Credentials Display

Evelina Wozniak, OTD, OTR/L; Lisa Cover, OTD, OTR/L; Yongyue Qi, PhD; Vanessa D. Jewell, PhD, OTR/L


Background: Type 1 diabetes is one of the most prevalent chronic childhood conditions that affects family roles, routines, and the ability to participate in meaningful occupations after a child’s diagnosis. Because of the complex health management routines required to ensure the safety and well-being of a child with type 1 diabetes, caregivers may experience decreased overall health and well-being.

Method: This sequential mixed-method study used a cross-sectional survey (n = 37) and phenomenological interviews (n = 6) to explore burden (the Burden Scale for Family Caregivers), quality of life (the WHO Quality of Life-BREF), and role engagement (a questionnaire) for caregivers of children living with type 1 diabetes.

Results: The findings suggest that as caregiver burden increased, quality of life decreased (r = -.73, p < 0.05). The caregivers described how caring for their children affected relationship maintenance with spouses, family, and friends; impacted their productive occupations involving work, home responsibilities, self-care, and finances; and revealed a pressing need for education and advocacy.

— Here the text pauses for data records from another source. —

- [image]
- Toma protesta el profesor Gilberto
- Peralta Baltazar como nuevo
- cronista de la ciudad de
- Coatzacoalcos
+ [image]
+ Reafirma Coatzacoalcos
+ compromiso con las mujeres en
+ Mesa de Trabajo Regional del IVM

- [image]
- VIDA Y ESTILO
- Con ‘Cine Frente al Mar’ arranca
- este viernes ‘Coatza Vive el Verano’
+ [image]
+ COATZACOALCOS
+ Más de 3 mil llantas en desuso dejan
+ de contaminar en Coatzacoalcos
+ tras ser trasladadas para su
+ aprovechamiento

Conclusions: The findings highlight the importance of supporting caregivers in their roles in providing diabetes management care to children with type 1 diabetes. Future research is needed to develop and test novel occupational therapy interventions aimed to simultaneously improve family-centered participation goals that support the medical management of diabetes care and the caregiver’s psychosocial well-being.


The authors declare that they have no competing financial, professional, or personal interest that might have influenced the performance or presentation of the work described in this manuscript.